## [HOW TO COMPLETE THIS TASK]
Go through the records below from the first line and print each one exactly, stopping after the line that contains "total quantity: 23 -> 14". Do not print pictures or anything past that line.

[[ EXERCISE DATA, beginning ]]

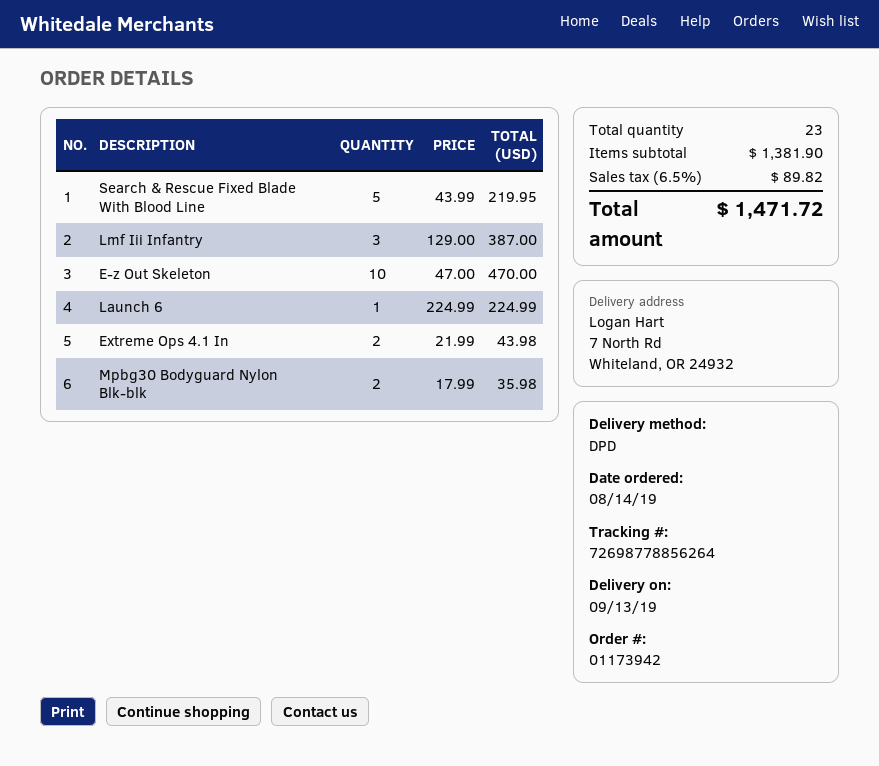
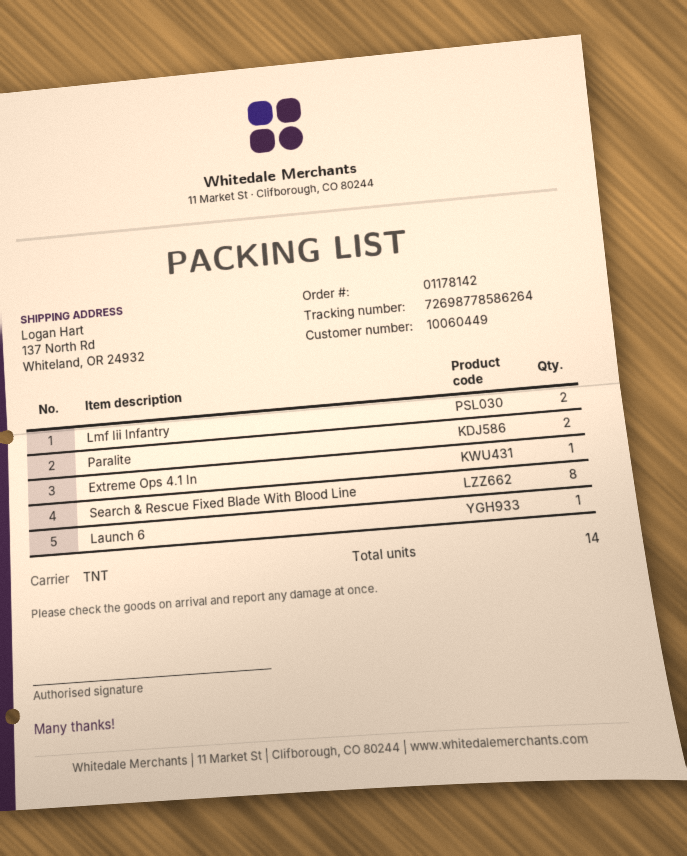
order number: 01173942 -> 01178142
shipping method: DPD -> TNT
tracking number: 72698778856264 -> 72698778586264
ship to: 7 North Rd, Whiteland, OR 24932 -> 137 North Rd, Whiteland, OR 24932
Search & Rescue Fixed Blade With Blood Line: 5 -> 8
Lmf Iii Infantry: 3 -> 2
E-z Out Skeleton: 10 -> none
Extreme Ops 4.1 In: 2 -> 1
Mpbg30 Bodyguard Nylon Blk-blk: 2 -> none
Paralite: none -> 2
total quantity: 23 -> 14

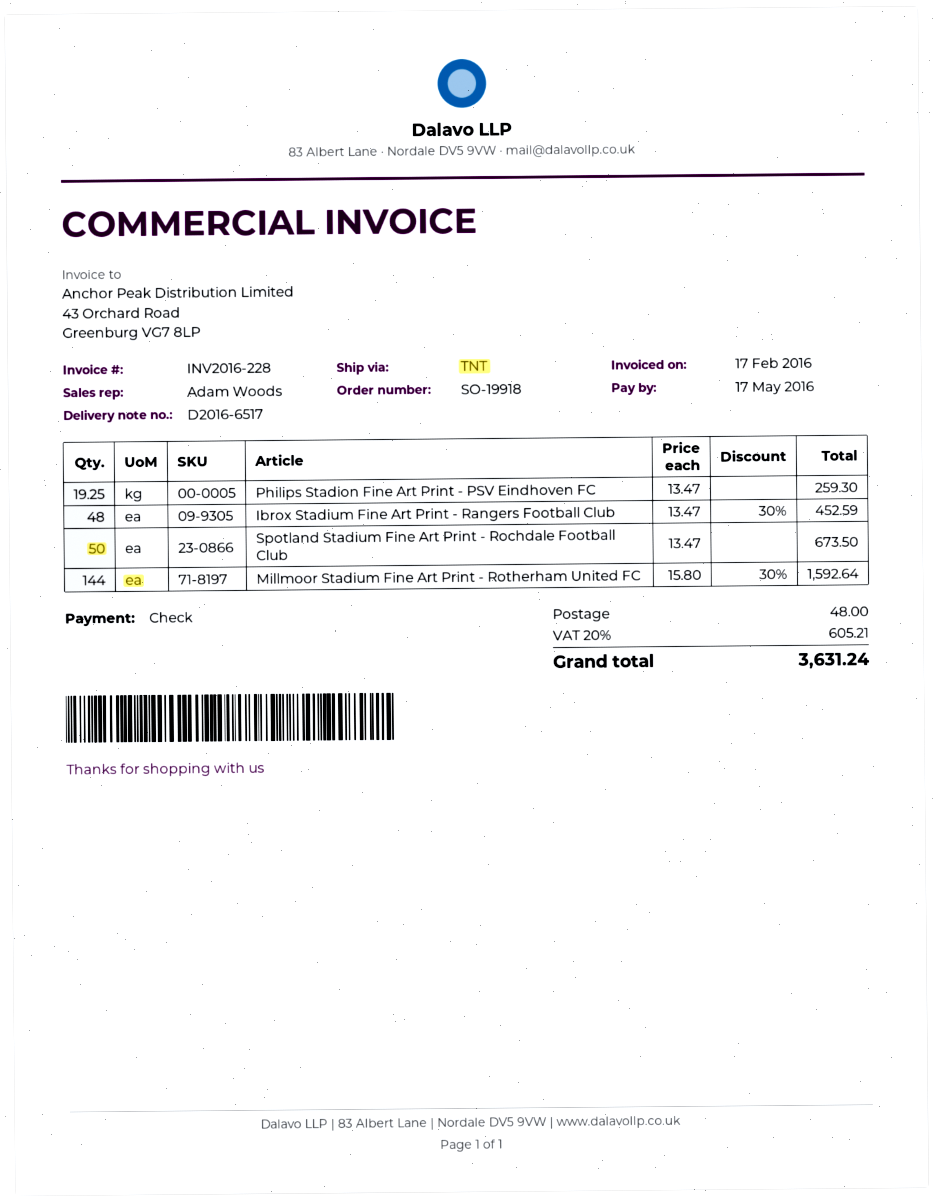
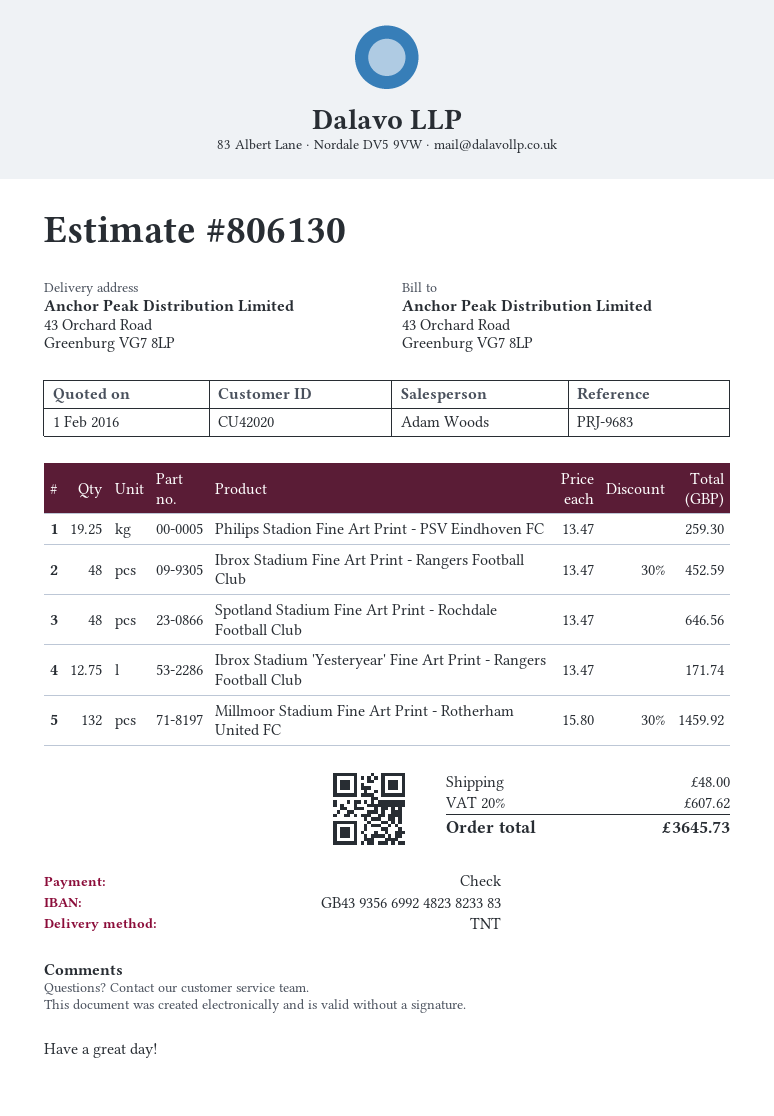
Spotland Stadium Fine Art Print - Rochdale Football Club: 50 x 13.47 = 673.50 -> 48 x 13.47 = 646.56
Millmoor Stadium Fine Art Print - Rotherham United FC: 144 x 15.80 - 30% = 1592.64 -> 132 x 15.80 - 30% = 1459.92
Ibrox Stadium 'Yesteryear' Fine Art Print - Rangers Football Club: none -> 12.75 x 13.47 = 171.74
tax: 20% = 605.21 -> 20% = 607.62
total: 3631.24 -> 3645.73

[[ EXERCISE DATA, end ]]

## [WRITTEN SOLUTION]
order number: 01173942 -> 01178142
shipping method: DPD -> TNT
tracking number: 72698778856264 -> 72698778586264
ship to: 7 North Rd, Whiteland, OR 24932 -> 137 North Rd, Whiteland, OR 24932
Search & Rescue Fixed Blade With Blood Line: 5 -> 8
Lmf Iii Infantry: 3 -> 2
E-z Out Skeleton: 10 -> none
Extreme Ops 4.1 In: 2 -> 1
Mpbg30 Bodyguard Nylon Blk-blk: 2 -> none
Paralite: none -> 2
total quantity: 23 -> 14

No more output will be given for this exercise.